MATERIAL PROVIDED Block Start

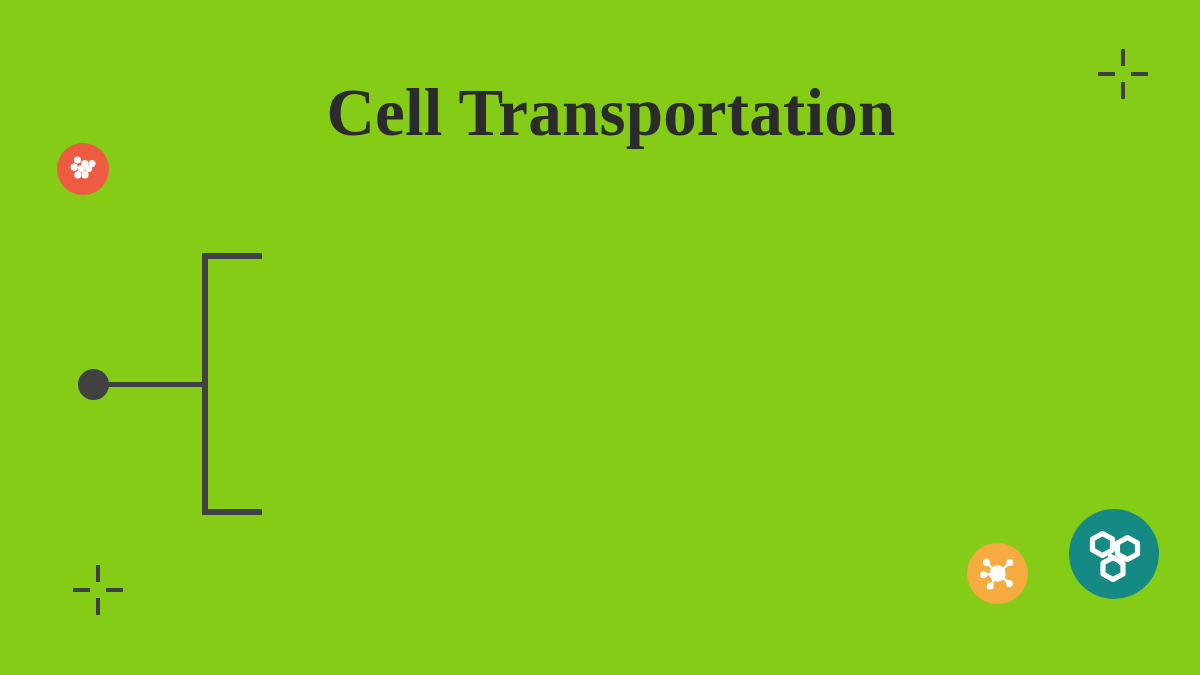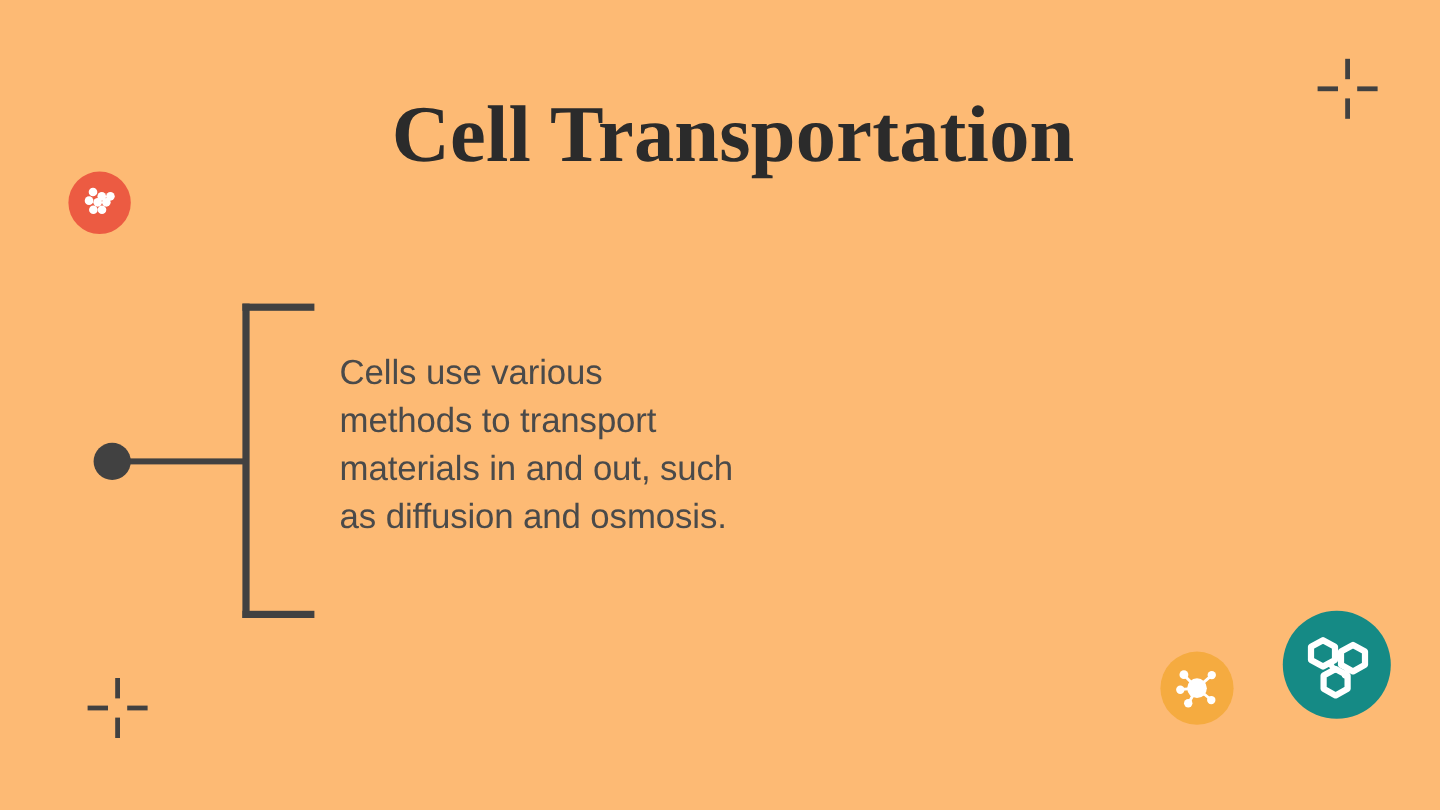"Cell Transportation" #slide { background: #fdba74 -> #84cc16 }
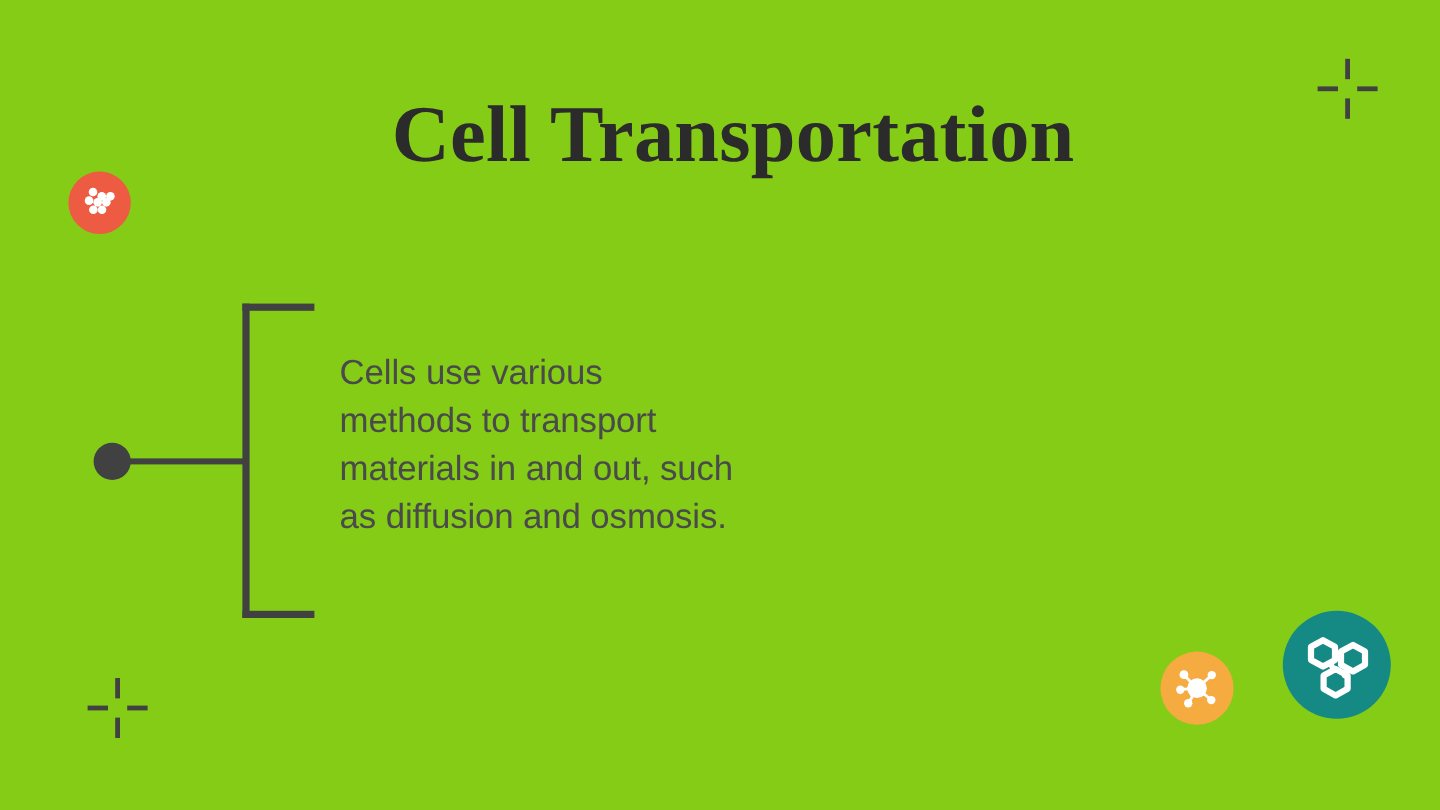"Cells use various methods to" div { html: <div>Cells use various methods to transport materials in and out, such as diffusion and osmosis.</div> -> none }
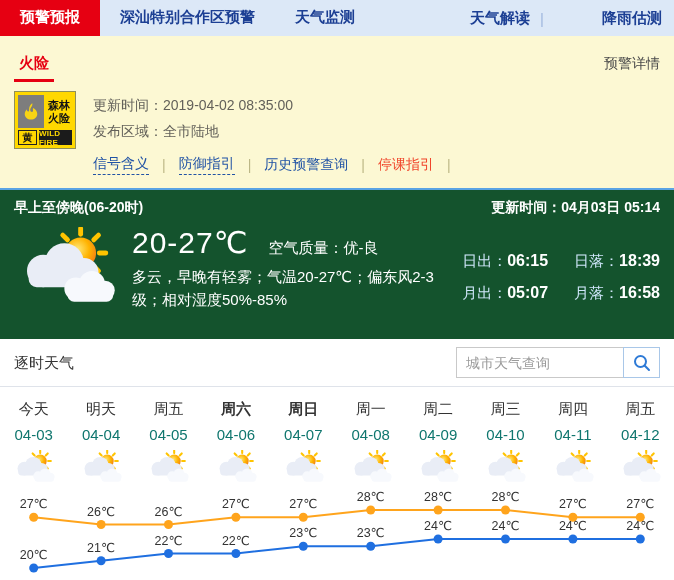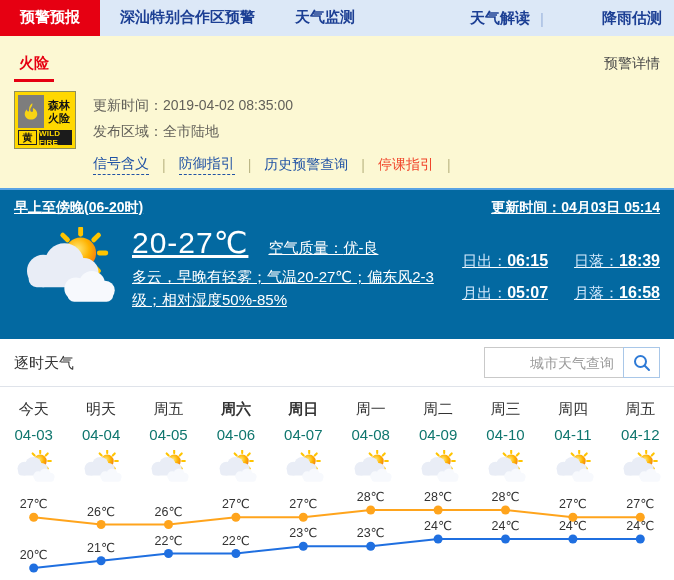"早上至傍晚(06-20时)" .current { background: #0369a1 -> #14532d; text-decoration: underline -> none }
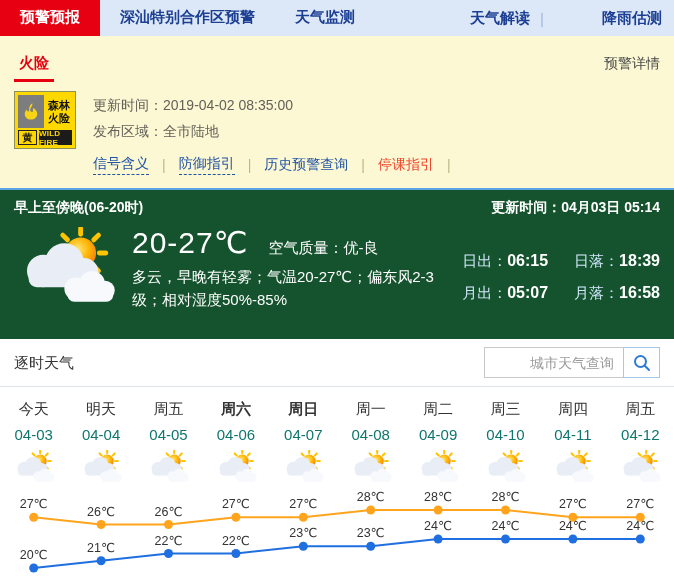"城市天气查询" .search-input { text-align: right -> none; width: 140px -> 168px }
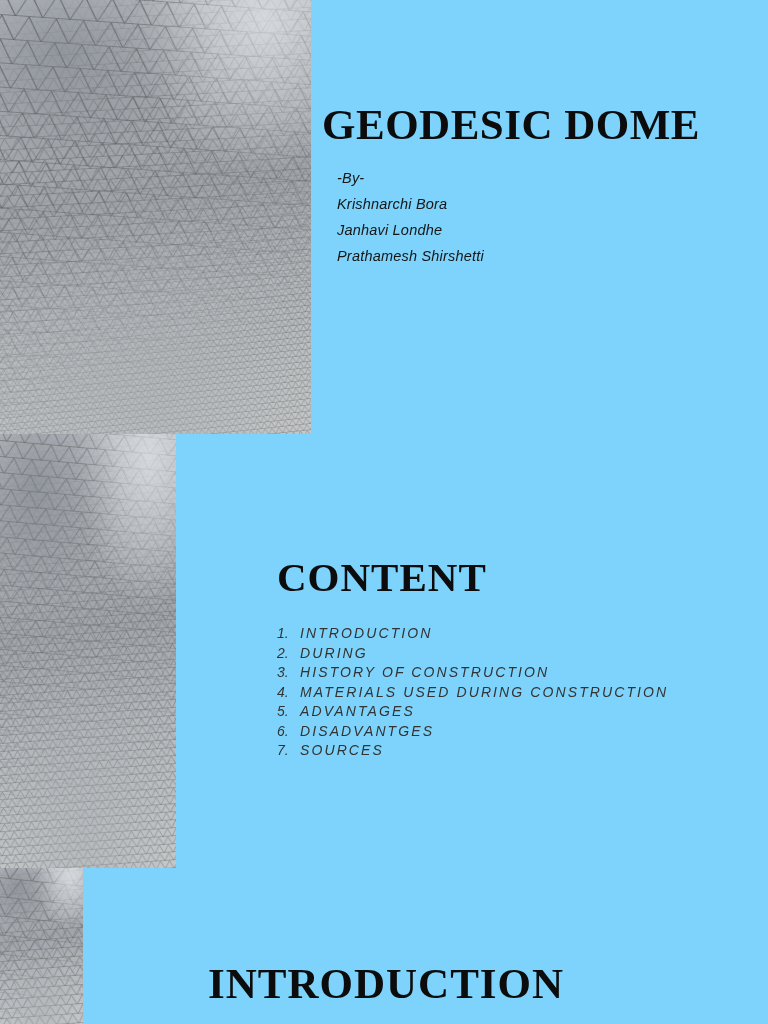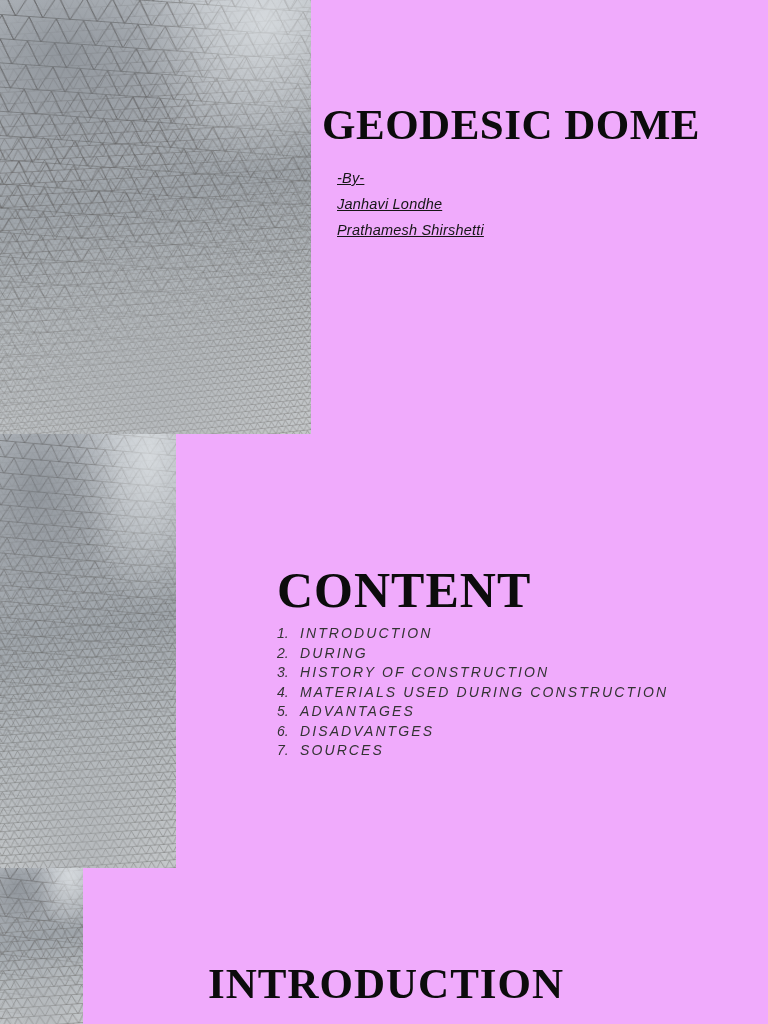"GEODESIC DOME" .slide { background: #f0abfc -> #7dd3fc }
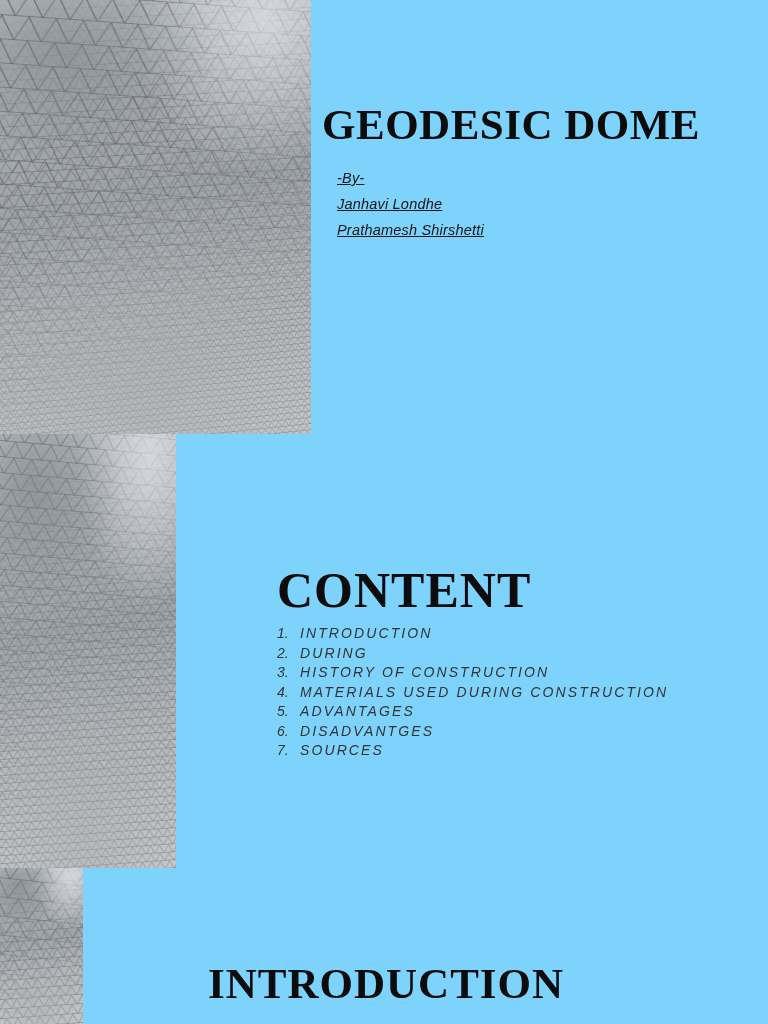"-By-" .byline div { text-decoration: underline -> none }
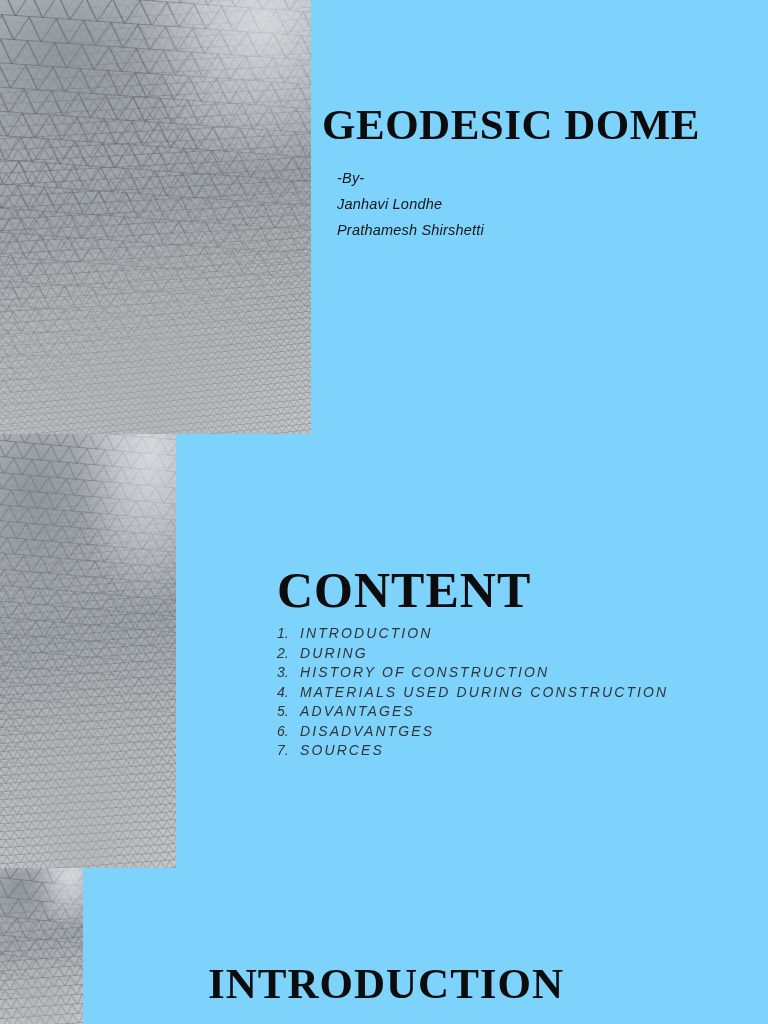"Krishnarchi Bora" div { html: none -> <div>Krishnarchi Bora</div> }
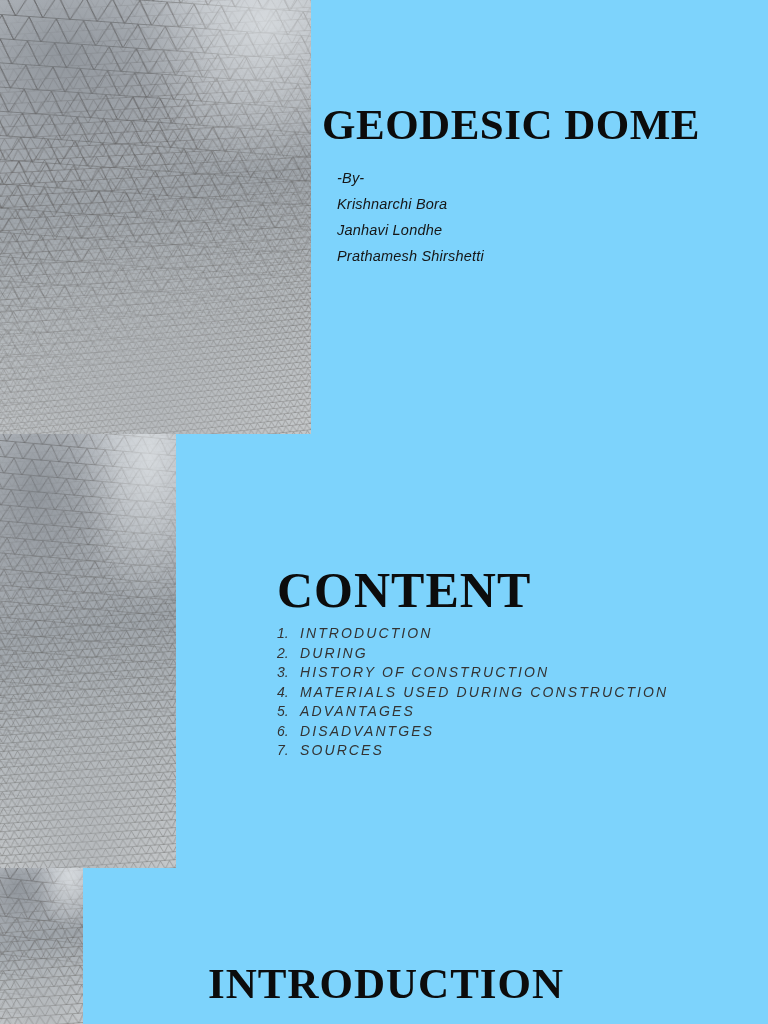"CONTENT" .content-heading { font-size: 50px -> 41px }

MATERIAL PROVIDED Block End

• _PROBLEM DETAILS_
This calls for each record above to be set down exactly, with the images skipped.

• _TASK SOLUTION_
"Cell Transportation" #slide { background: #fdba74 -> #84cc16 }
"Cells use various methods to" div { html: <div>Cells use various methods to transport materials in and out, such as diffusion and osmosis.</div> -> none }
"早上至傍晚(06-20时)" .current { background: #0369a1 -> #14532d; text-decoration: underline -> none }
"城市天气查询" .search-input { text-align: right -> none; width: 140px -> 168px }
"GEODESIC DOME" .slide { background: #f0abfc -> #7dd3fc }
"-By-" .byline div { text-decoration: underline -> none }
"Krishnarchi Bora" div { html: none -> <div>Krishnarchi Bora</div> }
"CONTENT" .content-heading { font-size: 50px -> 41px }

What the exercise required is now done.